**Required action**
Apart from the pictures, which must be omitted, restate the data exactly.

** Data shown follows **

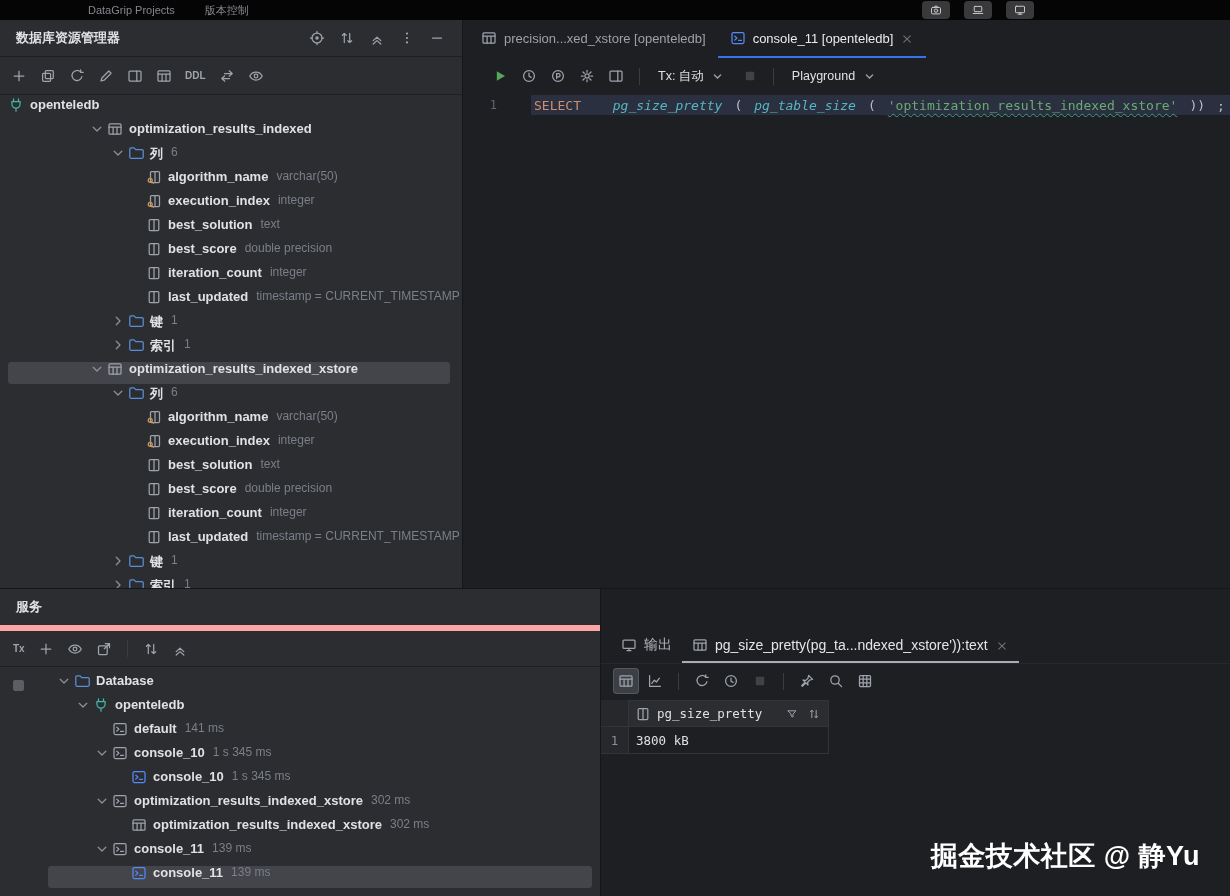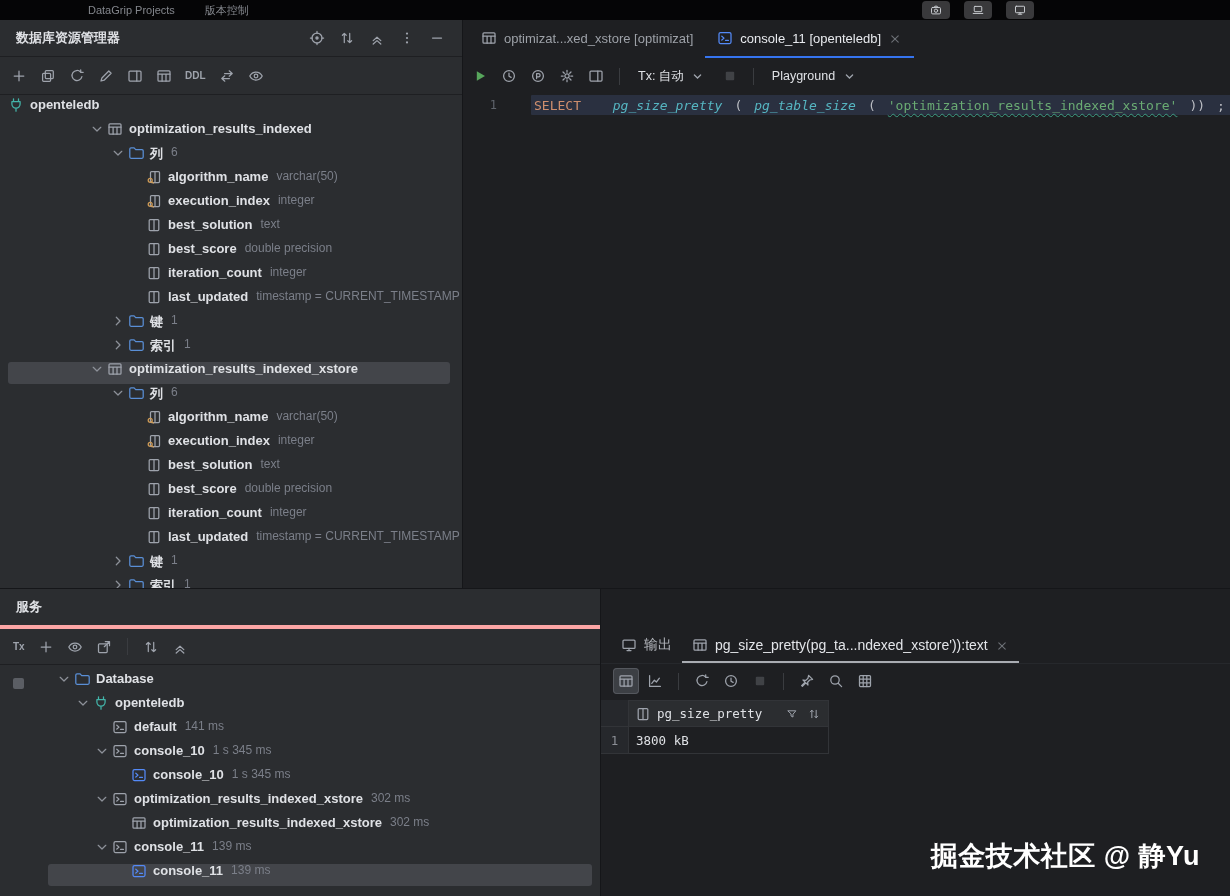--- a/index.html
+++ b/index.html
@@ -509,7 +509,7 @@
               <path d="M2 6.2h12M6.1 6.2v7M10 6.2v7"></path>
             </svg>
           </span>
-          <span class="tab-label">optimizat...xed_xstore [optimizat]</span>
+          <span class="tab-label">precision...xed_xstore [openteledb]</span>
         </div>
         <div class="tab active">
           <span class="icon">

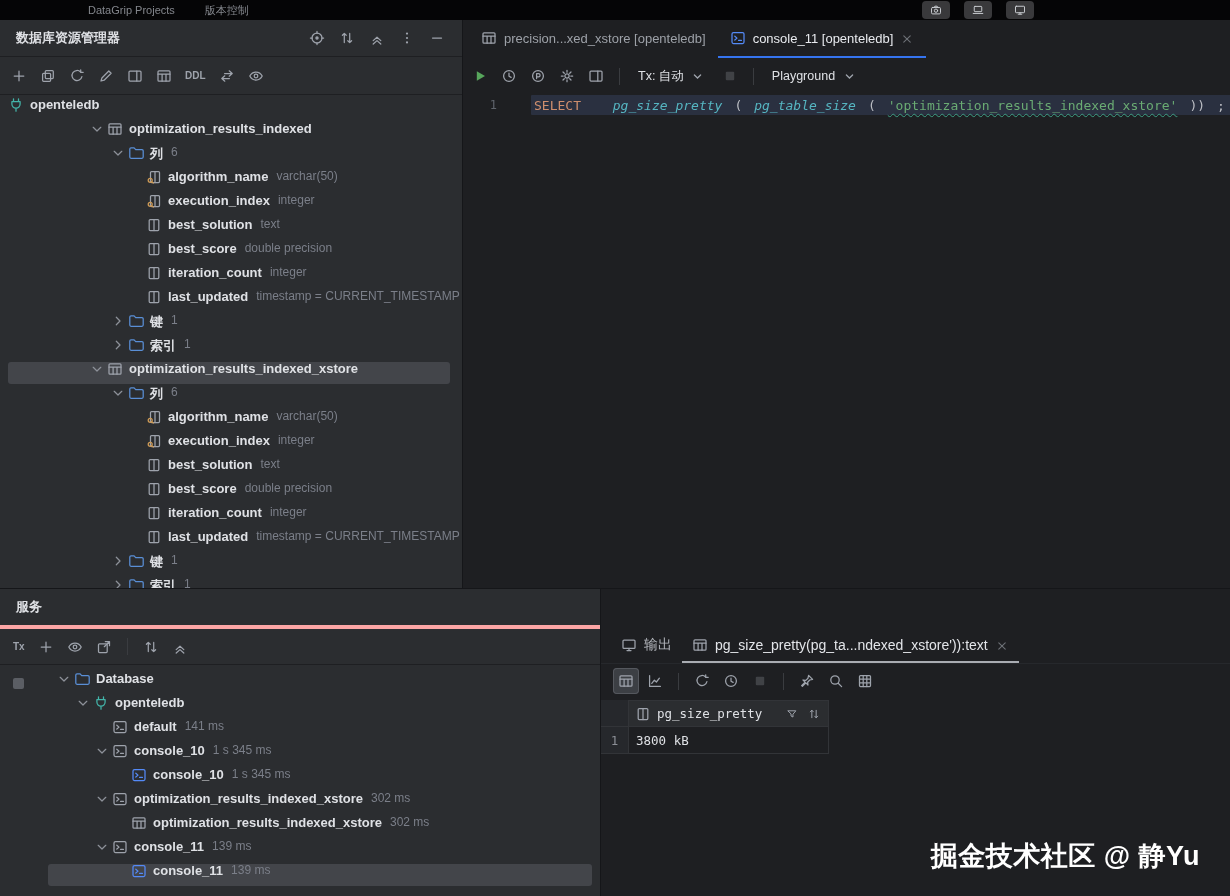--- a/index.html
+++ b/index.html
@@ -52,7 +52,7 @@
        border-bottom:2.5px solid transparent;box-sizing:border-box;}
   .tab.active{color:#e8eaee;border-bottom-color:#3574f0;}
   .tab-close{width:14px;height:14px;display:inline-flex;opacity:.75;}
-  .editor-toolbar{height:36px;flex:none;display:flex;align-items:center;gap:3px;padding-left:4px;}
+  .editor-toolbar{height:36px;flex:none;display:flex;align-items:center;gap:3px;padding-left:24px;}
   .code{flex:1;position:relative;font-family:"DejaVu Sans Mono",monospace;}
   .code-line{height:22px;display:flex;align-items:center;}
   .gutter-num{width:68px;flex:none;text-align:right;padding-right:34px;box-sizing:border-box;

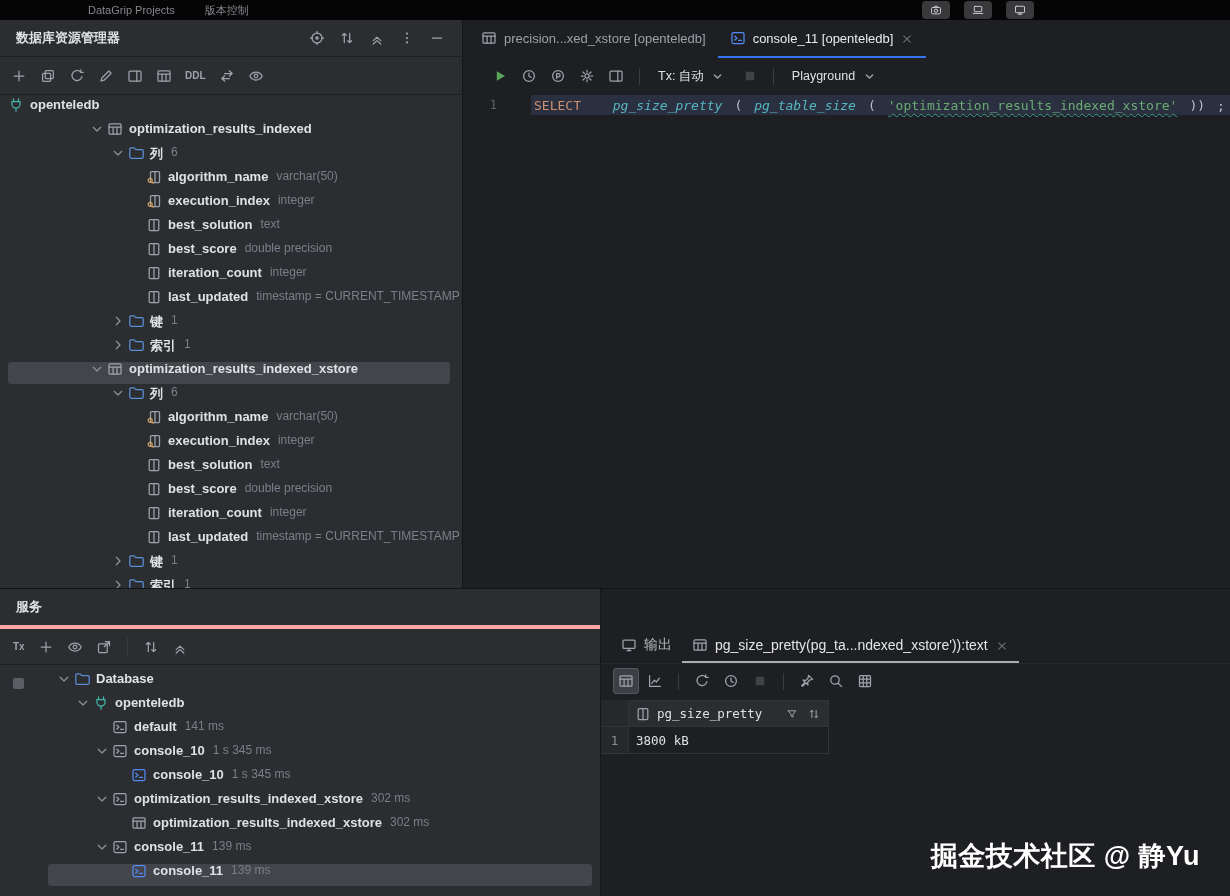--- a/index.html
+++ b/index.html
@@ -71,7 +71,7 @@
             border-top:1px solid #151619;box-sizing:border-box;display:flex;flex-direction:column;}
   .svc-header{height:36px;flex:none;display:flex;align-items:center;padding-left:16px;font-weight:700;}
   .svc-toolbar{height:35px;flex:none;display:flex;align-items:center;gap:3px;padding:0 8px;
-               border-top:4px solid #fca5a5;border-bottom:1px solid #1e1f22;}
+               border-top:6px solid #fca5a5;border-bottom:1px solid #1e1f22;}
   .svc-tree{flex:1;position:relative;padding-top:6px;overflow:hidden;}
   .svc-tree .row.selected::before{left:48px;right:8px;}
   .gutter-stop{position:absolute;left:13px;top:13px;width:11px;height:11px;background:#5b5e64;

** End of Data shown **

**Expected answer**
--- a/index.html
+++ b/index.html
@@ -509,7 +509,7 @@
               <path d="M2 6.2h12M6.1 6.2v7M10 6.2v7"></path>
             </svg>
           </span>
-          <span class="tab-label">optimizat...xed_xstore [optimizat]</span>
+          <span class="tab-label">precision...xed_xstore [openteledb]</span>
         </div>
         <div class="tab active">
           <span class="icon">

--- a/index.html
+++ b/index.html
@@ -52,7 +52,7 @@
        border-bottom:2.5px solid transparent;box-sizing:border-box;}
   .tab.active{color:#e8eaee;border-bottom-color:#3574f0;}
   .tab-close{width:14px;height:14px;display:inline-flex;opacity:.75;}
-  .editor-toolbar{height:36px;flex:none;display:flex;align-items:center;gap:3px;padding-left:4px;}
+  .editor-toolbar{height:36px;flex:none;display:flex;align-items:center;gap:3px;padding-left:24px;}
   .code{flex:1;position:relative;font-family:"DejaVu Sans Mono",monospace;}
   .code-line{height:22px;display:flex;align-items:center;}
   .gutter-num{width:68px;flex:none;text-align:right;padding-right:34px;box-sizing:border-box;

--- a/index.html
+++ b/index.html
@@ -71,7 +71,7 @@
             border-top:1px solid #151619;box-sizing:border-box;display:flex;flex-direction:column;}
   .svc-header{height:36px;flex:none;display:flex;align-items:center;padding-left:16px;font-weight:700;}
   .svc-toolbar{height:35px;flex:none;display:flex;align-items:center;gap:3px;padding:0 8px;
-               border-top:4px solid #fca5a5;border-bottom:1px solid #1e1f22;}
+               border-top:6px solid #fca5a5;border-bottom:1px solid #1e1f22;}
   .svc-tree{flex:1;position:relative;padding-top:6px;overflow:hidden;}
   .svc-tree .row.selected::before{left:48px;right:8px;}
   .gutter-stop{position:absolute;left:13px;top:13px;width:11px;height:11px;background:#5b5e64;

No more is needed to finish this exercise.